If I heard an NPR story this morning about first alien contact, I'm not sure I'd even blink. I would, however, hope that those aliens are part of my blog audience.

Thursday, November 13, 2008

4:32 p.m., November 13

chapter 1 sent to advisor.

on to chapter 2.

once upon a time

Clare has started telling stories. It's cute. But now that she's learned that there is such a thing as narrative, everything must be processed through it. This makes for long bedtime routines wherein we recap everything Clare did that day. Her signal for needing this is to beg: "once upon a time, Mama, once upon a tiiiiiiiiiime?" Whereupon I sigh, and begin: Once upon a time, there was a good brave smart funny cute little girl named Clare, and she..." did whatever she did. It's an unlooked-for reminder to me how important narrative is for all of us in the construction of our personal realities, Clare's insistent need for narrative and the re-telling of her own life to herself. Usually she still prompts me to do this for her, but she has started telling her own stories. They usually involve teachers at school (Miss Melissa is a star protagonist) and sometimes friends from school. A couple days ago on the way home she told me this story: "Once upon a time, Clare go to school, and Emma bite you. Playing in the kitchen, pink plate, blue, yellow. I want yellow. Emma's. Emma bite my finger. Clare say I sorry Emma." She's been telling versions of this story for two days now, and I'm still unsure exactly what went down. Someone bit someone's finger, and that finger was probably Clare's, but it's Clare who says I'm sorry to Emma...so somewhere something seems to not fit. And herein lies the delicate necessity of parental investigation of fault in an unwitnessed conflict. But I am also too aware of how influential my narrative structures become on Clare's unformed stories: once I articulate a version, it becomes the official narrative...so if my interpretation is wrong, it changes how Clare constructs her narrative reality as a result. What really happened, and who bit who, will forever be a mystery. But never fear: the story ends well. When asked if Clare and Emma are still friends, Clare's answer is yes. Will they play together in the kitchen today? Yes. Will Clare forgive Emma for biting Clare's finger? "I forgive you Emma" says Clare to the empty air--thus constructing a fictional scene of reconciliation which nonetheless becomes her reality, as we drive to school.

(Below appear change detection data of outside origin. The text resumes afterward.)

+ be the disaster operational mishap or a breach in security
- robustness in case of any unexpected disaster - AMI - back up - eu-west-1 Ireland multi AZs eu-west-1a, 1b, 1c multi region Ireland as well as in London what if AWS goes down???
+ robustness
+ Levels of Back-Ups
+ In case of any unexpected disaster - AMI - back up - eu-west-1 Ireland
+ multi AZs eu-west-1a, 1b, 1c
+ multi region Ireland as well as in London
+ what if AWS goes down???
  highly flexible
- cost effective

Wednesday, November 12, 2008

Summit, NJ on Election Day, 2008


Took this right after voting, in front of Calvary Church. See? Even the trees were full of hope that day! Well, it's no GKB photo, but sometimes you don't need talent to capture beauty. ;)

Sunday, November 09, 2008

a prayer

A few days ago, Joe emailed to see if I would be willing to lead a prayer specifically about the change our country will undergo with the election of Obama as President. I let things simmer on the mental back burner until Sunday, when I scribbled out what I thought I wanted to say to God about this past week on behalf of the community at CCfB. It's kind of an awesome thing to pray communally, especially in a tradition where you don't necessarily have the resources of a Book of Common Prayer to reach for when you need words. I often go to the BCP when working on prayers for CCfB, but this time--regarding this momentous occasion--I wanted words of my own, to speak from the heart (though not, clearly, from the hip, so to speak. Heh heh.)

Here it is.

God in Heaven:

We know that you are with us, throughout our lives and in the turning points of history. We thank you for this determination to be continually present with us in these moments, and we pray that we will always be aware of and responsive to your gracious presence.

We pray now for the future of this country and for the world: for your creation, and your creatures within it. We pray that the leaders newly elected and appointed will govern with wisdom.

But even more than for President-Elect Obama and the newly elected leaders in Congress, we pray for ourselves, the people of this nation: those born here and all those who live here. We pray that we will lose the vocabulary of victory in our conversations with one another, knowing that all human achievements, even the most stirring, are transient and imperfect; true victory, and true justice, remain in your hands. Give us humility.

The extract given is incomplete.